→ YOUR ASSIGNMENT:
Print the data exactly. Pictures stay out.
_ _ _ _ _
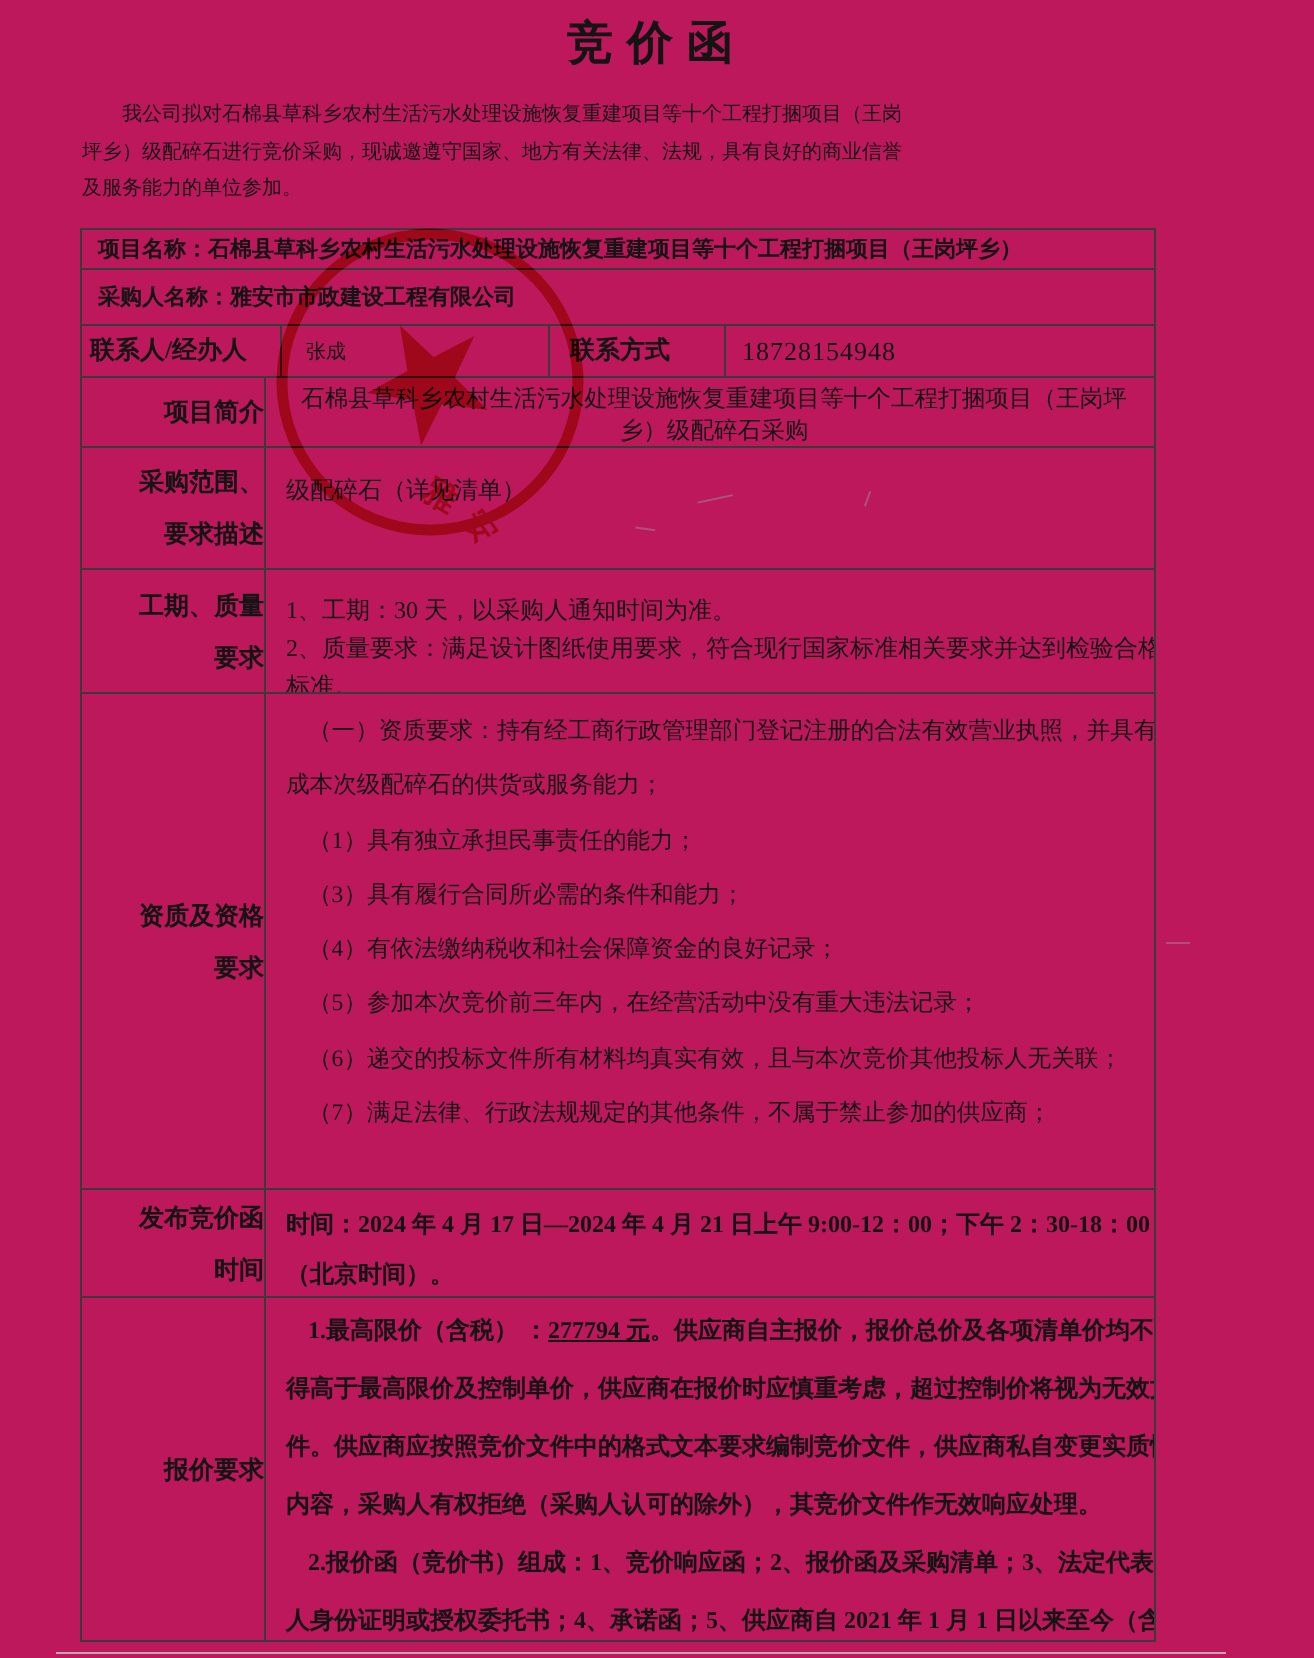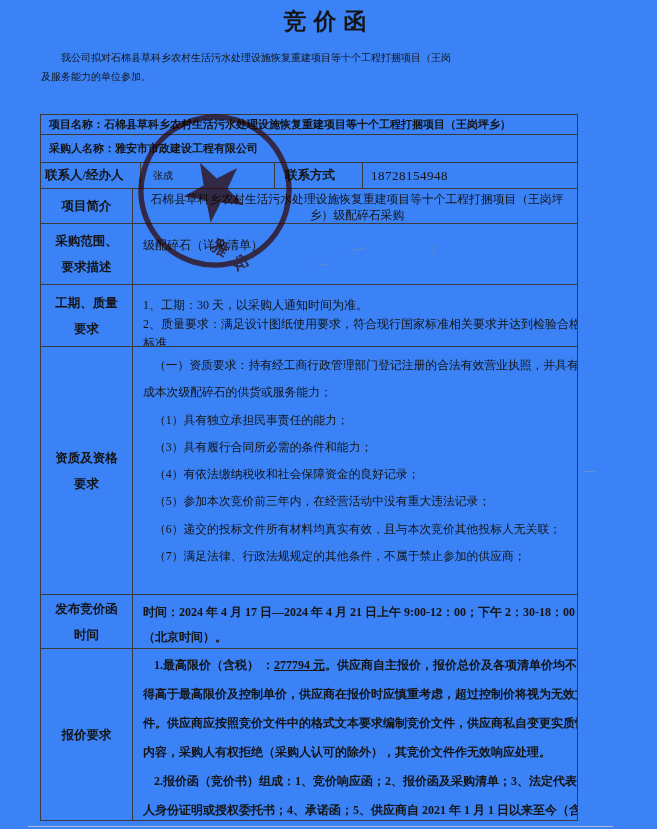--- a/index.html
+++ b/index.html
@@ -1,20 +1,20 @@
 <!DOCTYPE html>
 <html><head>
 <meta charset="utf-8">
 <style>
   html,body{margin:0;padding:0;}
   body{background:#ffffff;}
   .page{
     position:relative;
     width:657px;height:829px;
-    background:#3b82f6;
+    background:#be185d;
     overflow:hidden;
     font-family:"Liberation Serif","DejaVu Serif",serif;
     color:#141414;
   }
   
   .title{
     position:absolute;top:6px;left:0;right:0;
     text-align:center;
     font-family:"Liberation Sans","DejaVu Sans",sans-serif;
     font-size:23px;font-weight:bold;letter-spacing:7px;
@@ -33,21 +33,21 @@
     background:transparent;
     font-size:12px;
   }
   .row{display:flex;box-sizing:border-box;border-top:1px solid #3a3a3a;align-items:stretch;}
   .row:first-child{border-top:none;}
   .h1{height:19px}.h2{height:28px}.h3{height:26px}.h4{height:35px}
   .h5{height:61px}.h6{height:62px}.h7{height:248px}.h8{height:54px}.h9{height:172px}
   .cell{box-sizing:border-box;overflow:hidden;}
   .lbl{
     width:92px;flex:none;border-right:1px solid #3a3a3a;
-    display:flex;flex-direction:column;justify-content:center;align-items:center;
+    display:flex;flex-direction:column;justify-content:center;align-items:flex-end;
     font-weight:bold;font-size:12.5px;text-align:center;
   }
   .lbl .lab-line{line-height:26px;white-space:nowrap;}
   .content{flex:1;padding:0 6px 0 10px;}
   .fullrow{flex:1;display:flex;align-items:center;padding-left:8px;font-weight:bold;font-size:11px;white-space:nowrap;}
   
   .c-lbl1{width:100px;flex:none;border-right:1px solid #3a3a3a;display:flex;align-items:center;justify-content:flex-start;padding-left:4px;font-weight:bold;font-size:12.5px;white-space:nowrap;}
   .c-name{width:134px;flex:none;border-right:1px solid #3a3a3a;display:flex;align-items:center;padding-left:12px;font-size:10px;}
   .c-lbl2{width:88px;flex:none;border-right:1px solid #3a3a3a;display:flex;align-items:center;padding-left:10px;font-weight:bold;font-size:12.5px;white-space:nowrap;}
   .c-phone{flex:1;display:flex;align-items:center;padding-left:8px;font-size:13px;letter-spacing:.5px;}
@@ -86,20 +86,21 @@
 </style>
 </head>
 <body>
 
 <div class="page">
 
   <h1 class="title">竞价函</h1>
 
   <div class="intro">
       <div class="intro-line">我公司拟对石棉县草科乡农村生活污水处理设施恢复重建项目等十个工程打捆项目（王岗</div>
+      <div class="intro-line">坪乡）级配碎石进行竞价采购，现诚邀遵守国家、地方有关法律、法规，具有良好的商业信誉</div>
       <div class="intro-line">及服务能力的单位参加。</div>
     </div>
 
   <div class="tbl">
 
     <div class="row h1">
       <div class="cell fullrow">项目名称：石棉县草科乡农村生活污水处理设施恢复重建项目等十个工程打捆项目（王岗坪乡）</div>
     </div>
 
     <div class="row h2">

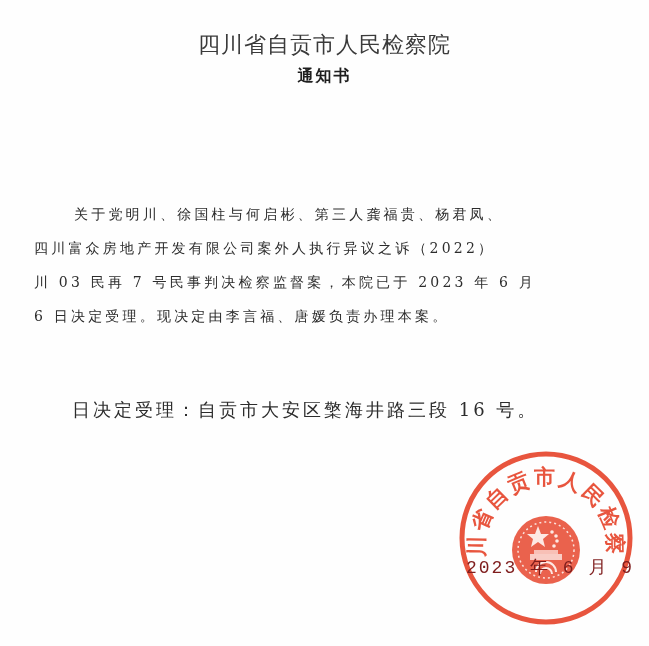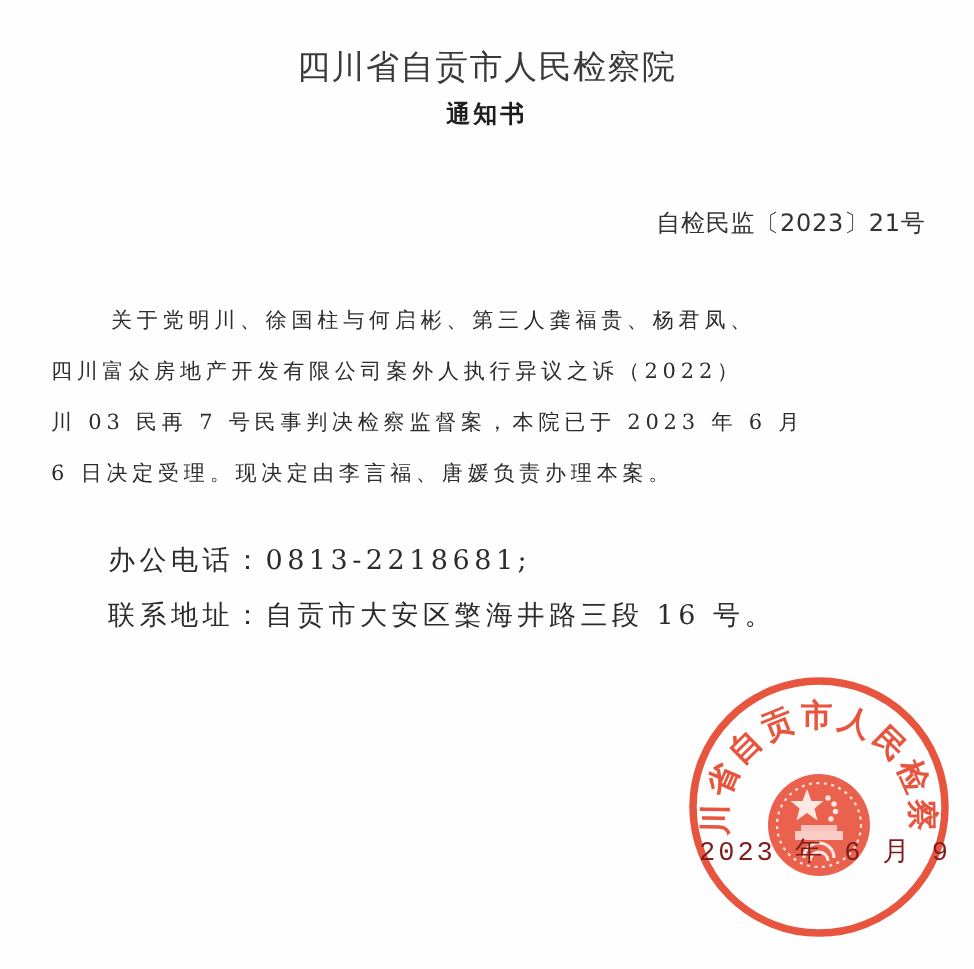--- a/index.html
+++ b/index.html
@@ -101,34 +101,30 @@
       margin-top: 42px;
     }
   </style>
 </head>
 <body>
 
 <div class="page">
 
   <div class="org-title">四川省自贡市人民检察院</div>
   <div class="doc-title">通知书</div>
-  <div class="doc-number">自检民监〔2023〕21号</div>
 
   <div class="body-text">
     <span class="line" style="padding-left:40px;">关于党明川、徐国柱与何启彬、第三人龚福贵、杨君凤、</span>
     <span class="line">四川富众房地产开发有限公司案外人执行异议之诉（2022）</span>
     <span class="line">川 03 民再 7 号民事判决检察监督案，本院已于 2023 年 6 月</span>
     <span class="line">6 日决定受理。现决定由李言福、唐媛负责办理本案。</span>
   </div>
 
-  <div class="contact phone">
-    <span>办公电话：</span><span>0813-2218681;</span>
-  </div>
   <div class="contact addr">
-    <span>联系地址：</span><span>自贡市大安区檠海井路三段 16 号。</span>
+    <span>日决定受理：</span><span>自贡市大安区檠海井路三段 16 号。</span>
   </div>
 
   <div class="seal">
     <svg width="176" height="176" viewBox="0 0 176 176">
       <defs>
         <path id="sealArc" d="M 30 118 A 62 62 0 1 1 146 118" fill="none"></path>
       </defs>
       <circle cx="88" cy="88" r="84" fill="none" stroke="#e8553e" stroke-width="5"></circle>
       <text font-size="21" font-weight="bold" fill="#e8553e" font-family="DejaVu Sans, Liberation Sans, sans-serif" letter-spacing="3">
         <textPath href="#sealArc" startOffset="50%" text-anchor="middle">四川省自贡市人民检察院</textPath>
_ _ _ _ _
→ COMPLETED EXERCISE:
--- a/index.html
+++ b/index.html
@@ -1,20 +1,20 @@
 <!DOCTYPE html>
 <html><head>
 <meta charset="utf-8">
 <style>
   html,body{margin:0;padding:0;}
   body{background:#ffffff;}
   .page{
     position:relative;
     width:657px;height:829px;
-    background:#3b82f6;
+    background:#be185d;
     overflow:hidden;
     font-family:"Liberation Serif","DejaVu Serif",serif;
     color:#141414;
   }
   
   .title{
     position:absolute;top:6px;left:0;right:0;
     text-align:center;
     font-family:"Liberation Sans","DejaVu Sans",sans-serif;
     font-size:23px;font-weight:bold;letter-spacing:7px;
@@ -33,21 +33,21 @@
     background:transparent;
     font-size:12px;
   }
   .row{display:flex;box-sizing:border-box;border-top:1px solid #3a3a3a;align-items:stretch;}
   .row:first-child{border-top:none;}
   .h1{height:19px}.h2{height:28px}.h3{height:26px}.h4{height:35px}
   .h5{height:61px}.h6{height:62px}.h7{height:248px}.h8{height:54px}.h9{height:172px}
   .cell{box-sizing:border-box;overflow:hidden;}
   .lbl{
     width:92px;flex:none;border-right:1px solid #3a3a3a;
-    display:flex;flex-direction:column;justify-content:center;align-items:center;
+    display:flex;flex-direction:column;justify-content:center;align-items:flex-end;
     font-weight:bold;font-size:12.5px;text-align:center;
   }
   .lbl .lab-line{line-height:26px;white-space:nowrap;}
   .content{flex:1;padding:0 6px 0 10px;}
   .fullrow{flex:1;display:flex;align-items:center;padding-left:8px;font-weight:bold;font-size:11px;white-space:nowrap;}
   
   .c-lbl1{width:100px;flex:none;border-right:1px solid #3a3a3a;display:flex;align-items:center;justify-content:flex-start;padding-left:4px;font-weight:bold;font-size:12.5px;white-space:nowrap;}
   .c-name{width:134px;flex:none;border-right:1px solid #3a3a3a;display:flex;align-items:center;padding-left:12px;font-size:10px;}
   .c-lbl2{width:88px;flex:none;border-right:1px solid #3a3a3a;display:flex;align-items:center;padding-left:10px;font-weight:bold;font-size:12.5px;white-space:nowrap;}
   .c-phone{flex:1;display:flex;align-items:center;padding-left:8px;font-size:13px;letter-spacing:.5px;}
@@ -86,20 +86,21 @@
 </style>
 </head>
 <body>
 
 <div class="page">
 
   <h1 class="title">竞价函</h1>
 
   <div class="intro">
       <div class="intro-line">我公司拟对石棉县草科乡农村生活污水处理设施恢复重建项目等十个工程打捆项目（王岗</div>
+      <div class="intro-line">坪乡）级配碎石进行竞价采购，现诚邀遵守国家、地方有关法律、法规，具有良好的商业信誉</div>
       <div class="intro-line">及服务能力的单位参加。</div>
     </div>
 
   <div class="tbl">
 
     <div class="row h1">
       <div class="cell fullrow">项目名称：石棉县草科乡农村生活污水处理设施恢复重建项目等十个工程打捆项目（王岗坪乡）</div>
     </div>
 
     <div class="row h2">

--- a/index.html
+++ b/index.html
@@ -101,34 +101,30 @@
       margin-top: 42px;
     }
   </style>
 </head>
 <body>
 
 <div class="page">
 
   <div class="org-title">四川省自贡市人民检察院</div>
   <div class="doc-title">通知书</div>
-  <div class="doc-number">自检民监〔2023〕21号</div>
 
   <div class="body-text">
     <span class="line" style="padding-left:40px;">关于党明川、徐国柱与何启彬、第三人龚福贵、杨君凤、</span>
     <span class="line">四川富众房地产开发有限公司案外人执行异议之诉（2022）</span>
     <span class="line">川 03 民再 7 号民事判决检察监督案，本院已于 2023 年 6 月</span>
     <span class="line">6 日决定受理。现决定由李言福、唐媛负责办理本案。</span>
   </div>
 
-  <div class="contact phone">
-    <span>办公电话：</span><span>0813-2218681;</span>
-  </div>
   <div class="contact addr">
-    <span>联系地址：</span><span>自贡市大安区檠海井路三段 16 号。</span>
+    <span>日决定受理：</span><span>自贡市大安区檠海井路三段 16 号。</span>
   </div>
 
   <div class="seal">
     <svg width="176" height="176" viewBox="0 0 176 176">
       <defs>
         <path id="sealArc" d="M 30 118 A 62 62 0 1 1 146 118" fill="none"></path>
       </defs>
       <circle cx="88" cy="88" r="84" fill="none" stroke="#e8553e" stroke-width="5"></circle>
       <text font-size="21" font-weight="bold" fill="#e8553e" font-family="DejaVu Sans, Liberation Sans, sans-serif" letter-spacing="3">
         <textPath href="#sealArc" startOffset="50%" text-anchor="middle">四川省自贡市人民检察院</textPath>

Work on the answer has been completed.